If you are an early stage startup can you afford their 200/Month support, when your entire GCP bill is under $1. However, that doesn't mean you don't have to support them.


If 200/month is an issue, then you aren’t an “early stage startup”. You’re running a hobby project.


You know there's 1-man "start ups"/companies out there that serve more users than 99.5% of VC startups ever will, which earn their owner a very livable wage, but who still can't afford a 500 bucks business support plan on all of the 20 services they use.

If you've got VC money to blow so you can pretend your SaaS toy can feed 500 people while having money left to throw at things, that's cool. Just remember that other people might be running sustainable businesses.


> You know there's 1-man "start ups"...can't afford a 500 bucks business support plan on all of the 20 services they use.

And just like that you turned a $200/month bill into a $10k/month strawman.

> Just remember that other people might be running sustainable businesses.

Why are you pretending that a startup that can't afford $200/month is a "sustainable businesses"?


There are literally millions of small 1-2 people business that make less than 10k in profits.
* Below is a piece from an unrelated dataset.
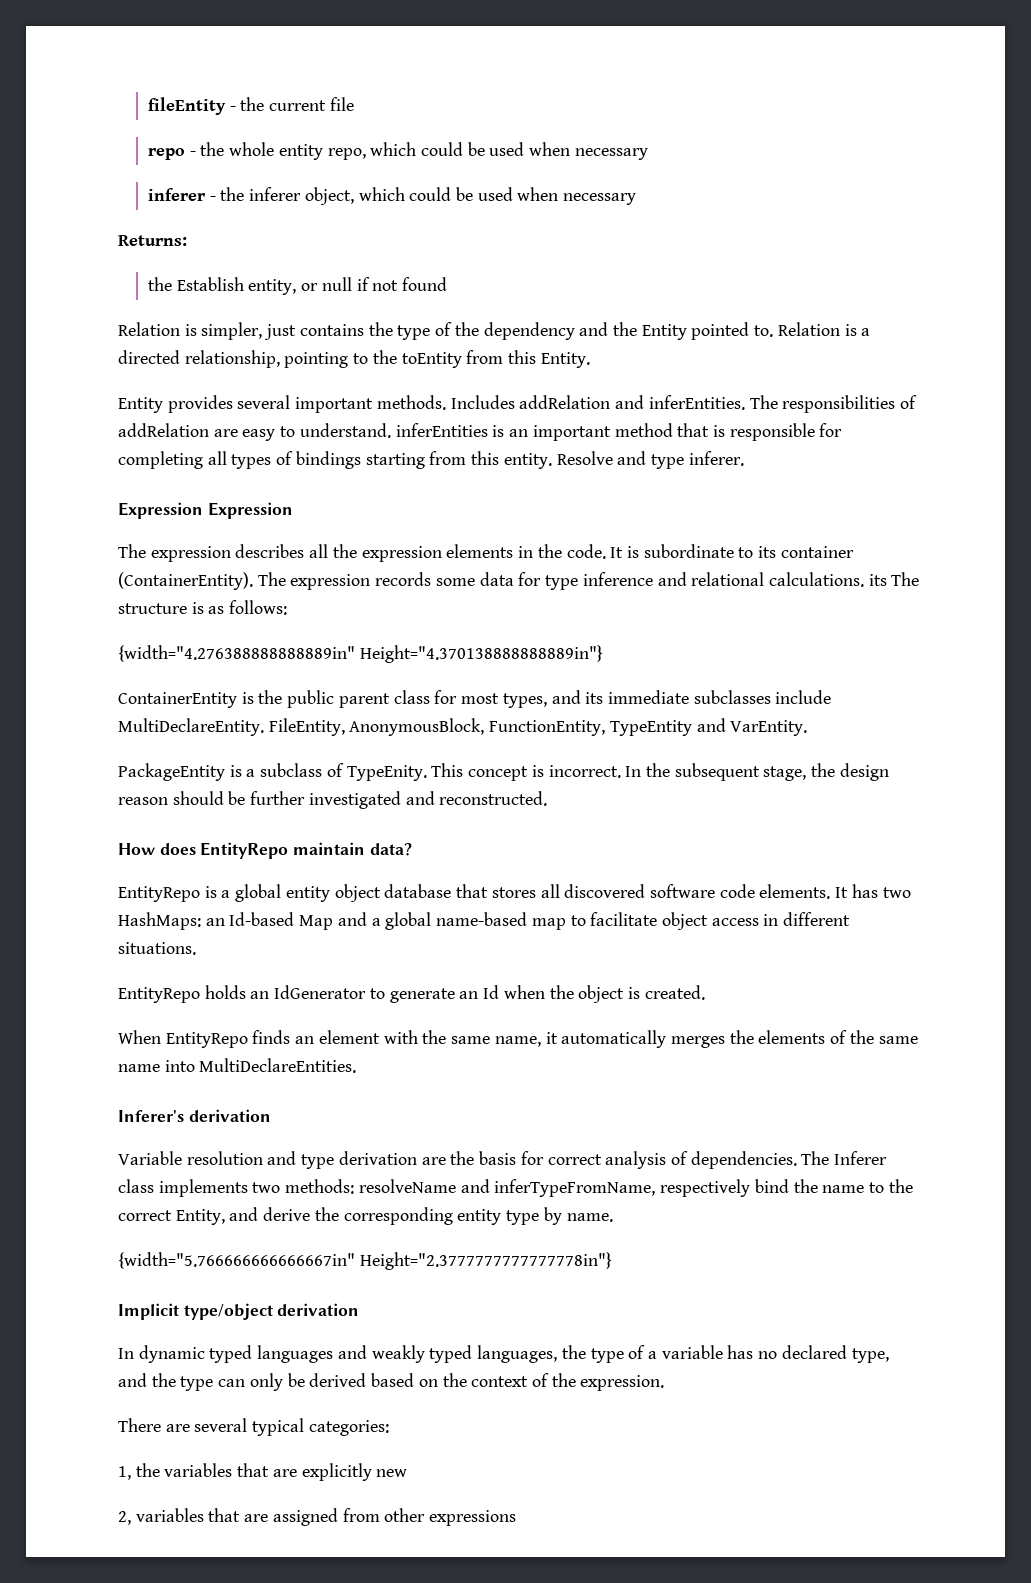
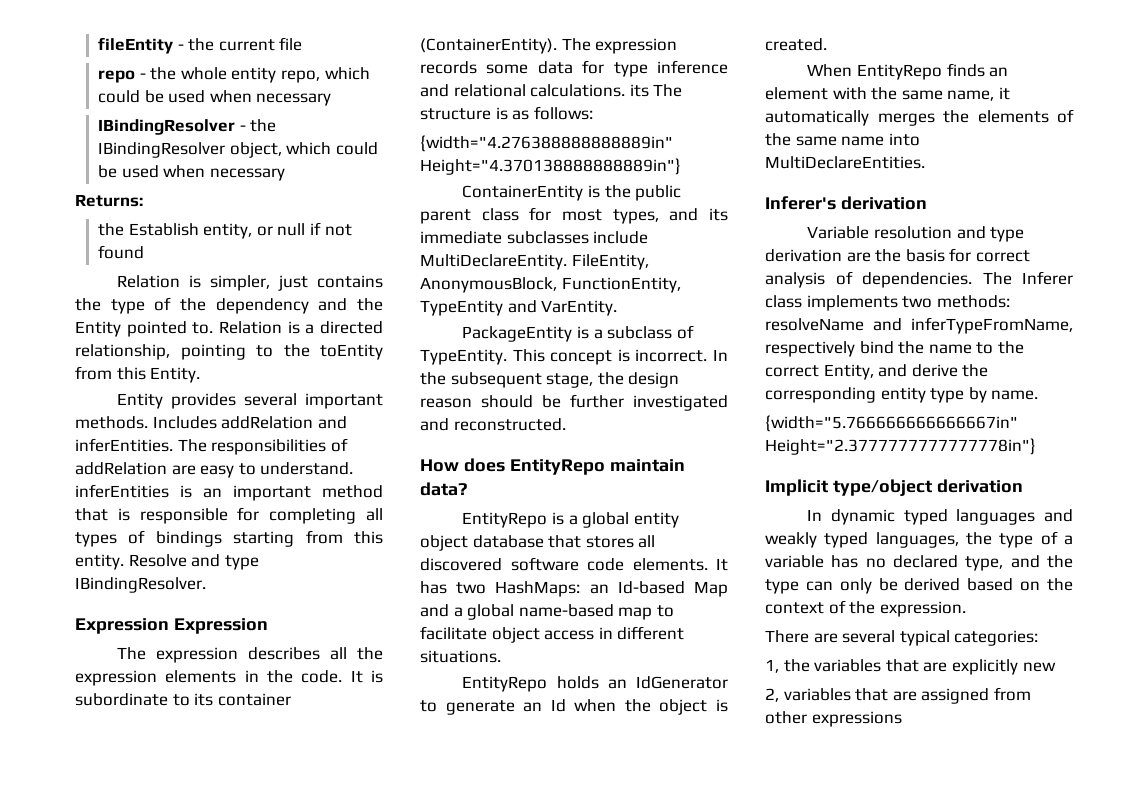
[147,187,302,201] inferer - the inferer -> [98,119,277,135] [98,142,226,158] IBindingResolver - the IBindingResolver
[688,451,744,466] inferer. -> [75,577,206,593] IBindingResolver.
[346,765,427,781] TypeEnity. -> [420,349,507,365] TypeEntity.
I mean sure, they could go and probably afford to waste $200 extra on something random that will be useless to them most of the time, but that money is going straight out of their paycheck.

You don't remain profitable though by repeatedly making bad decisions like that. Which was my point.

Running a (small) profitable business is about making the right decisions consistently, and if you're likely to waste money on one thing, you're also likely to waste it on the 19 other similar things.

Maybe speak to literally anyone you know who is running a small businesses if you want to know more. Yes that includes your local small stores on your street.

At the end of the day you probably pissed off quite a few people on here when you called their livelihood a hobby project.


The scenario being discussed was building a company on top of GCP and being unable to afford $200/month for support costs. Tell me what “mom and pop” shops are pulling in $10k/month from GCP-based software but are unwilling/unable to pay $200/month for the very thing that underpins their livelihoods?

This is akin to saying that a mom and pop laundromat can’t afford insurance, or shouldn’t because they won’t frequently need it.

You’re trying to equate small businesses with hobbies. You’ve now resorted to straw men, slippery slopes, and false equivalency. Maybe consider that if you have to distort the situation this much to make your point, you might just be wrong.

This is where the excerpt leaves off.